14 mar 2021 . Actualizado a las 11:29 h.

Hace casi un año leí el artículo de una compañera que hablaba de las ventanas que desprendían luz ya entrada la madrugada. Lo disfruté uno de esos días en los que las palabras se atascan, pero las lecturas nos emocionan y recuerdan que aún estamos aquí. Me acordé también de aquel profesor de la facultad que decía que solo los buenos textos permiten empatizar.

Hablaba esta periodista de las luces en las ventanas. Y lo hacía pocos días después de que empezase el confinamiento. Por aquel entonces, yo salía al balcón, a la terraza o a la repisa y lo primero que observaba eran las ventanas que me rodeaban. Al fondo, la Muralla iluminada regalaba una imagen bucólica y a la vez desesperanzadora. No sabíamos la que se nos venía encima, y menos mal. El reloj marcaba las cuatro, las cinco o las seis de la mañana y no había una sola noche en la que no viese alguna luz encendida. Pensaba entonces si la persona que se escondía tras la cortina tendría unas preocupaciones parecidas a las mías e imaginaba toda clase de detalles.

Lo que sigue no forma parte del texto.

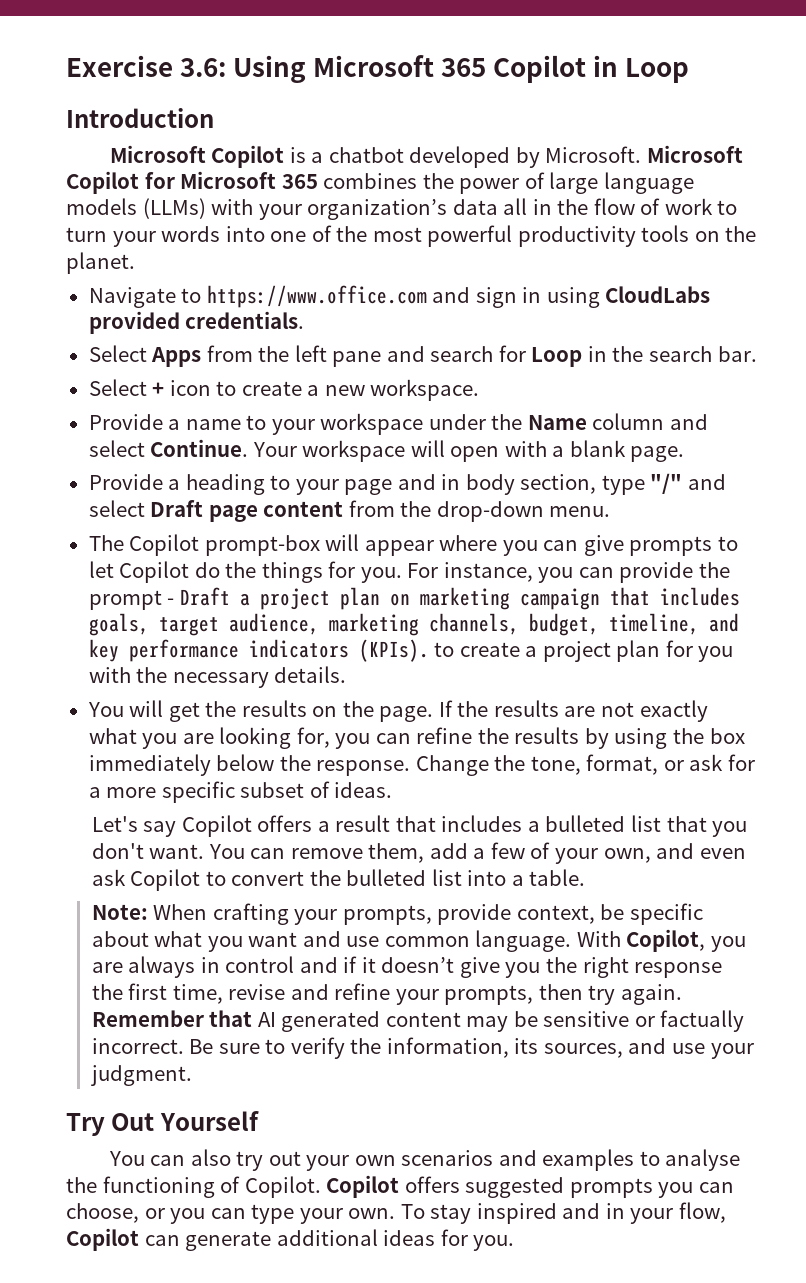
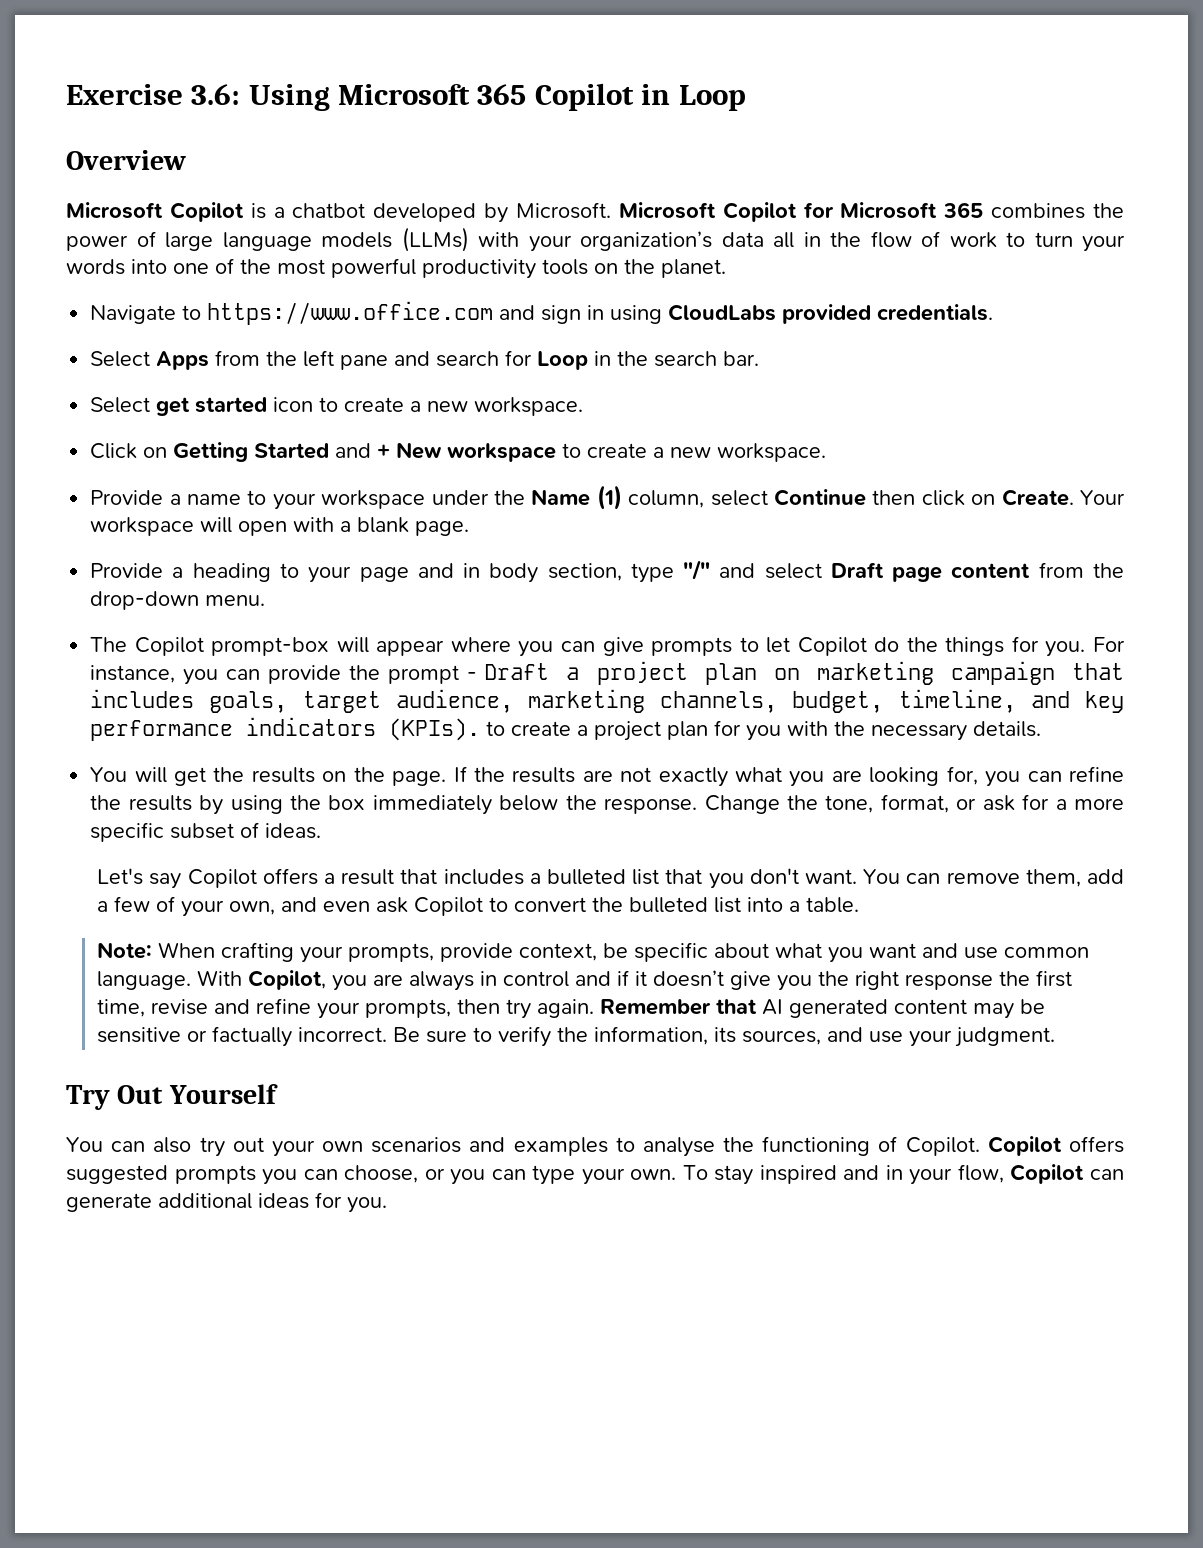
- Introduction
+ Overview
- Select + icon to create a new workspace.
+ Select get started icon to create a new workspace.
+ Click on Getting Started and + New workspace to create a new workspace.
- Provide a name to your workspace under the Name column and select Continue.
+ Provide a name to your workspace under the Name (1) column, select Continue then click on Create.

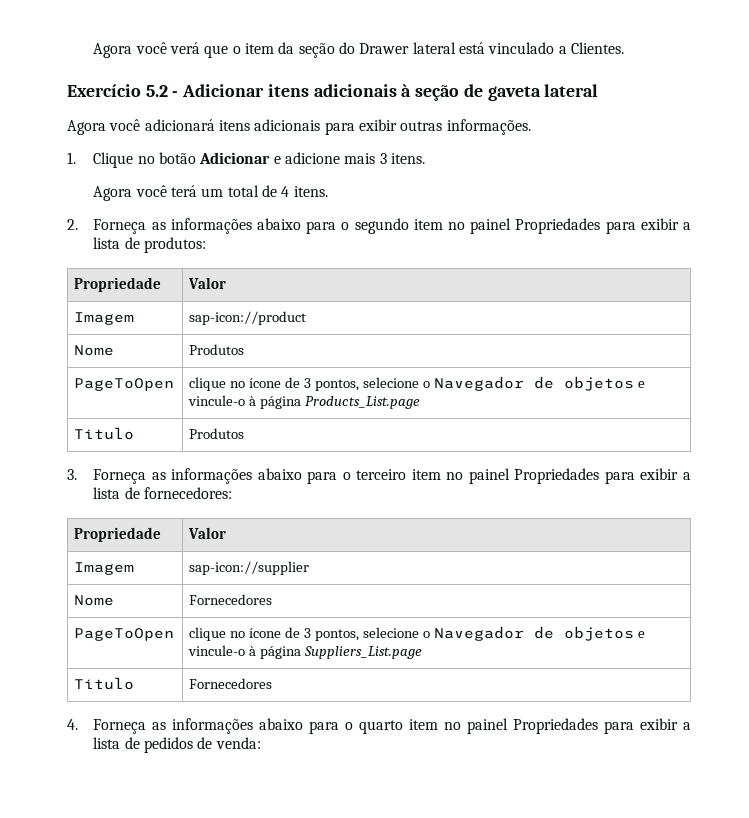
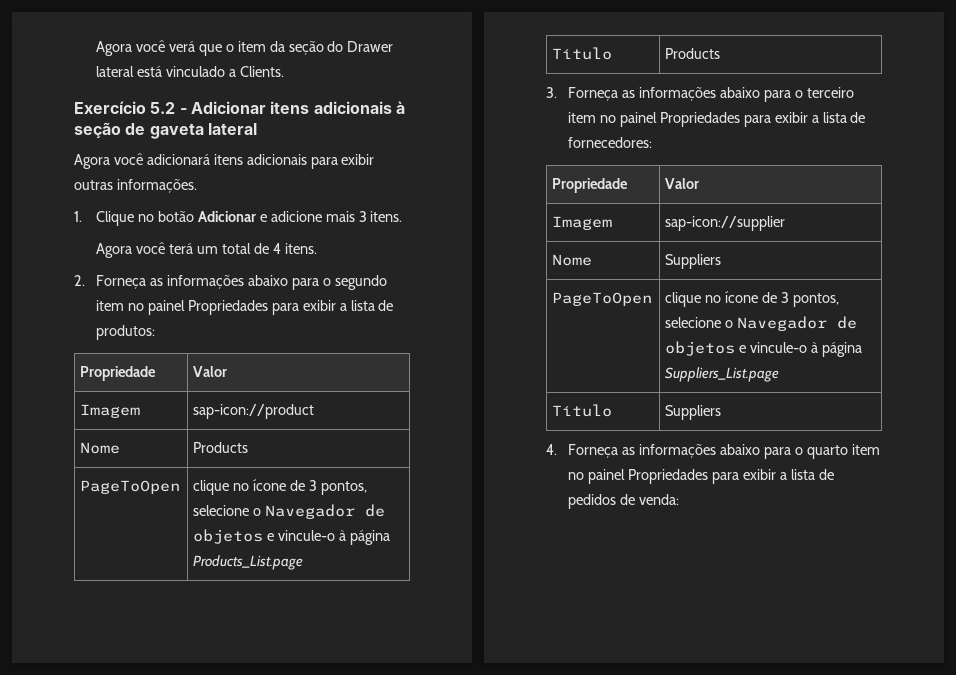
- Agora você verá que o item da seção do Drawer lateral está vinculado a Clientes.
+ Agora você verá que o item da seção do Drawer lateral está vinculado a Clients.
- Nome | Produtos
+ Nome | Products
- Título | Produtos
+ Título | Products
- Nome | Fornecedores
+ Nome | Suppliers
- Título | Fornecedores
+ Título | Suppliers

Ahora, un año después, sigo observando todas esas luces y estoy en la misma tesitura: el insomnio amenaza y de vez en cuando sigo llegando tarde a casa. Veo entonces que aún quedan luces a horas dispares y pienso en qué harán todas esas personas que siguen, un año después, escondidas tras la ventana. También imagino que hasta esas luces dicen mucho de los barrios de la ciudad y de la gente que en ellos reside. Hay quien se conforma con una lamparita para evitar un susto al leer la factura y otros, directamente, solo dejan entrever un pellizco de claridad a través de las rendijas de las persianas.